- [PROBLEM TO WORK ON] Apart from the images, output the data below exactly.
----------
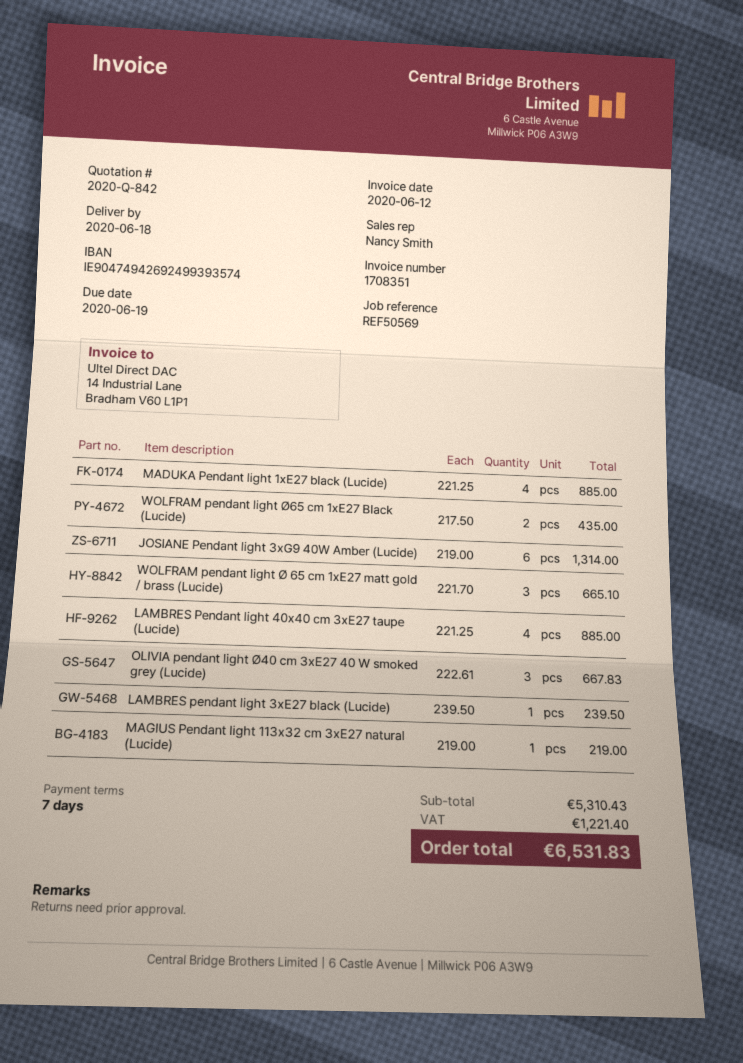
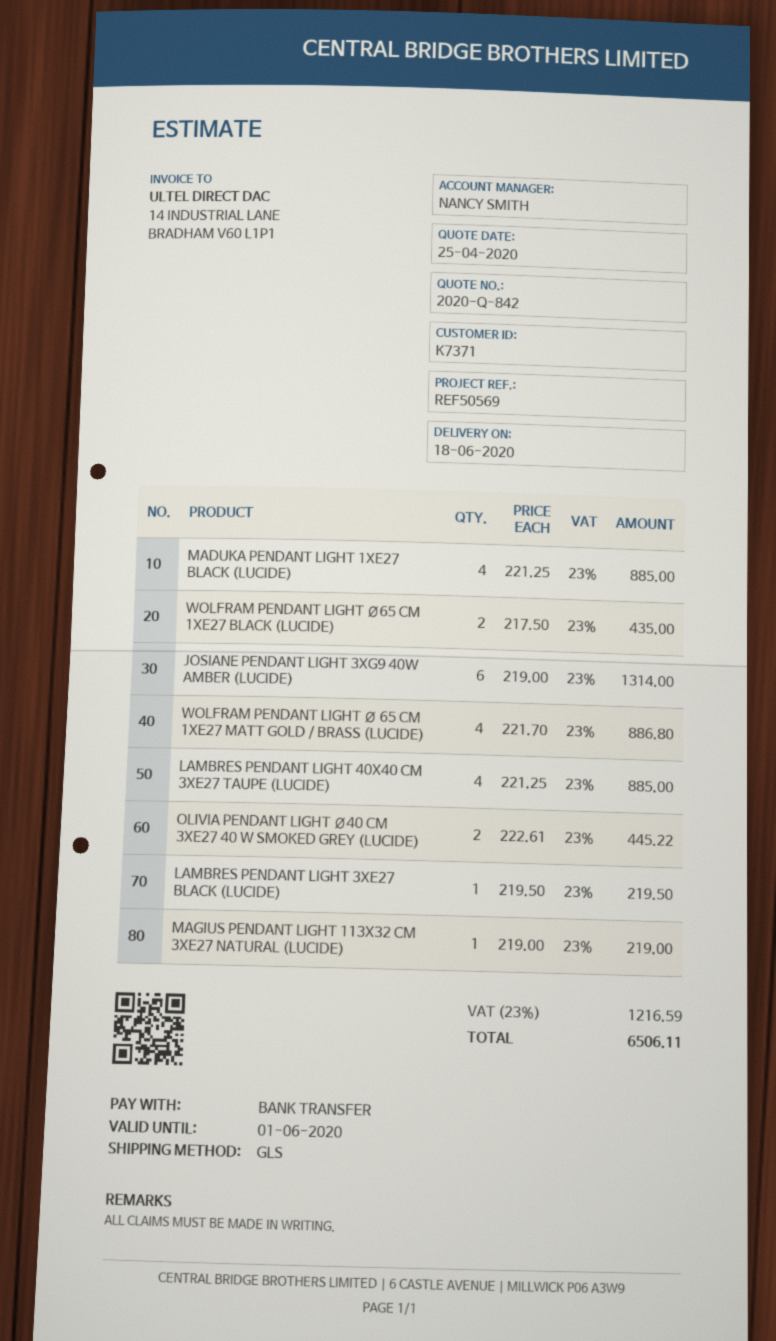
WOLFRAM pendant light Ø 65 cm 1xE27 matt gold / brass (Lucide): 3 x 221.70 = 665.10 -> 4 x 221.70 = 886.80
OLIVIA pendant light Ø40 cm 3xE27 40 W smoked grey (Lucide): 3 x 222.61 = 667.83 -> 2 x 222.61 = 445.22
LAMBRES pendant light 3xE27 black (Lucide): 1 x 239.50 = 239.50 -> 1 x 219.50 = 219.50
tax: 1221.40 -> 1216.59
total: 6531.83 -> 6506.11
----------
- [PROBLEM SOLUTION]
WOLFRAM pendant light Ø 65 cm 1xE27 matt gold / brass (Lucide): 3 x 221.70 = 665.10 -> 4 x 221.70 = 886.80
OLIVIA pendant light Ø40 cm 3xE27 40 W smoked grey (Lucide): 3 x 222.61 = 667.83 -> 2 x 222.61 = 445.22
LAMBRES pendant light 3xE27 black (Lucide): 1 x 239.50 = 239.50 -> 1 x 219.50 = 219.50
tax: 1221.40 -> 1216.59
total: 6531.83 -> 6506.11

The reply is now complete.